В его "Посторонних…", в отличие от "Ретро", работает два равноценных автономных актерских состава - на роли стариков и иных обитателей этого бренного мира. В таком производственном повороте есть объяснимая театральная тактика (два состава действительно порою необходимы), но есть и память о несокрушимой позиции Георгия Товстоногова, который опасался как раз двух составов и говорил, что разные составы - это, соответственно, разные спектакли, то есть разные концепции. Как и в нашем случае, кстати.

Валерия Ландарь

Премьерный состав с именитыми мастерами - Галиной Яблонской и Олегом Шаварским - сюжет замечательного актерского самовыявления, осознанного лидерства и лицедейского солирования, на что каждый из мастеров имеет честь и право. Иной состав, когда в главных возрастных ролях Галина Семененко и Евгений Свиридюк - это несколько иные оттенки той же истории: в ней больше лирики, какого-то воздушного и сердечного трепета. Антагонизм между родными и посторонними не столь явственный, ощущается даже некое непроизвольное прорастание друг в друге - в уходящих и уже пришедших. В этом плане сильно и точно поданы в спектакле дочери - Джоан (Наталья Ярошенко), Нетти (Анастасия Добрынина). Каждая из них всматривается в своего потерянного родственника, будто смотрит и в свое же будущее. Опасаясь его, отстраняясь от него, но в то же время понимая, что изменить уже ничего невозможно. Потому что эта вечная старая драма - с ее непременным отсчетом потерь и редкими бликами иллюзорного счастья - со временем снова нанесет свой фатальный визит. Уже в иную семью, в иную жизнь. И нет никакого лекарства от этой драмы - то есть от прожорливого времени, которое не щадит ни гордых птиц, ни трепыхающихся мотыльков.

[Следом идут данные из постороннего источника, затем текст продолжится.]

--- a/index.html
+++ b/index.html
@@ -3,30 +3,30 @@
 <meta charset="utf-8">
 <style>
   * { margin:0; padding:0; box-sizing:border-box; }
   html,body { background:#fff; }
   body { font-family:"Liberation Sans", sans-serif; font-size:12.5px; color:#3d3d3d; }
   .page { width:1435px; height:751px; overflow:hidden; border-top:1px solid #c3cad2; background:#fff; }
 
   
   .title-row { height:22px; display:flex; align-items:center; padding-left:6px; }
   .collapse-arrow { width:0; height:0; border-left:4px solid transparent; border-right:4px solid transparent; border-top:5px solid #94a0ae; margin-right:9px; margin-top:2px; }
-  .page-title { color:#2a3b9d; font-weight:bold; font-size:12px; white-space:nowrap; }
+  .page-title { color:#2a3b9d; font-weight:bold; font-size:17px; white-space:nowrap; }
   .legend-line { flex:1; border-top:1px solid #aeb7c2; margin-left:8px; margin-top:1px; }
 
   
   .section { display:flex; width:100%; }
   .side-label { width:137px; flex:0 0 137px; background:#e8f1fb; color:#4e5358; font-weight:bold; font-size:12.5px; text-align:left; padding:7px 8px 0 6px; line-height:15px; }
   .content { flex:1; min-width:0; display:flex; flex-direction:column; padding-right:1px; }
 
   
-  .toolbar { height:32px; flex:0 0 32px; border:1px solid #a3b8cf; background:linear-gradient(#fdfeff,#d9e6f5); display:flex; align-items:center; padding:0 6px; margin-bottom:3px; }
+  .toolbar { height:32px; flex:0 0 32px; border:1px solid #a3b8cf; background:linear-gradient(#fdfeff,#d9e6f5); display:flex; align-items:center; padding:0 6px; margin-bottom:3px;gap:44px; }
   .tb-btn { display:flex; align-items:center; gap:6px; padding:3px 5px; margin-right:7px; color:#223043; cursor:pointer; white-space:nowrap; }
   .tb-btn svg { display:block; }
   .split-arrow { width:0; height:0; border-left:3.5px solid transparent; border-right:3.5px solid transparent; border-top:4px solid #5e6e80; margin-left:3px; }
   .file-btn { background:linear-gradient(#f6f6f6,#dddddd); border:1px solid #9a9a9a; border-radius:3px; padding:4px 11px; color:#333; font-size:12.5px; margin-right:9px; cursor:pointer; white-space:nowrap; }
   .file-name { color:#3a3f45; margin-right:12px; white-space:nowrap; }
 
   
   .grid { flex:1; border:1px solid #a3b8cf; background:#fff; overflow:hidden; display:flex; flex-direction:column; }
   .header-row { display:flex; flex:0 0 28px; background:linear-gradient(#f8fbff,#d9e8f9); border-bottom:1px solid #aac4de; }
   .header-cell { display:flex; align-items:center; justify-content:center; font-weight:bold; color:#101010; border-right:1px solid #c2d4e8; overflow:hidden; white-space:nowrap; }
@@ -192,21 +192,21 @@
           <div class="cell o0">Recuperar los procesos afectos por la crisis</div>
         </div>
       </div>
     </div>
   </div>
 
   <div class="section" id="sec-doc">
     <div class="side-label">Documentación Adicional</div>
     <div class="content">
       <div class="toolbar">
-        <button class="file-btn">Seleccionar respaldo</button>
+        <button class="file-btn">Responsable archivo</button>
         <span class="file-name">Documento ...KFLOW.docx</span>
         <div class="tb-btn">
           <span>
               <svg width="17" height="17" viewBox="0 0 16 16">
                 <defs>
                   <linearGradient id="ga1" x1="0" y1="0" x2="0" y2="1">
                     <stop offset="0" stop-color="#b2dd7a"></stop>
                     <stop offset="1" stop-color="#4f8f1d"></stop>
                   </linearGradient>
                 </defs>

И когда после-после спектакля замечательная актриса Галина Семененко, на разрыв аорты только что сыгравшая свою Габриэль, буквально дрожит и рыдает в моих объятиях после пустых сезонов и после такой вот неожиданной роли-стресса, то единственное, что тогда мог ей сказать уже не как критик: "Не плачьте, моя дорогая, вы не посторонние, вы все - родные".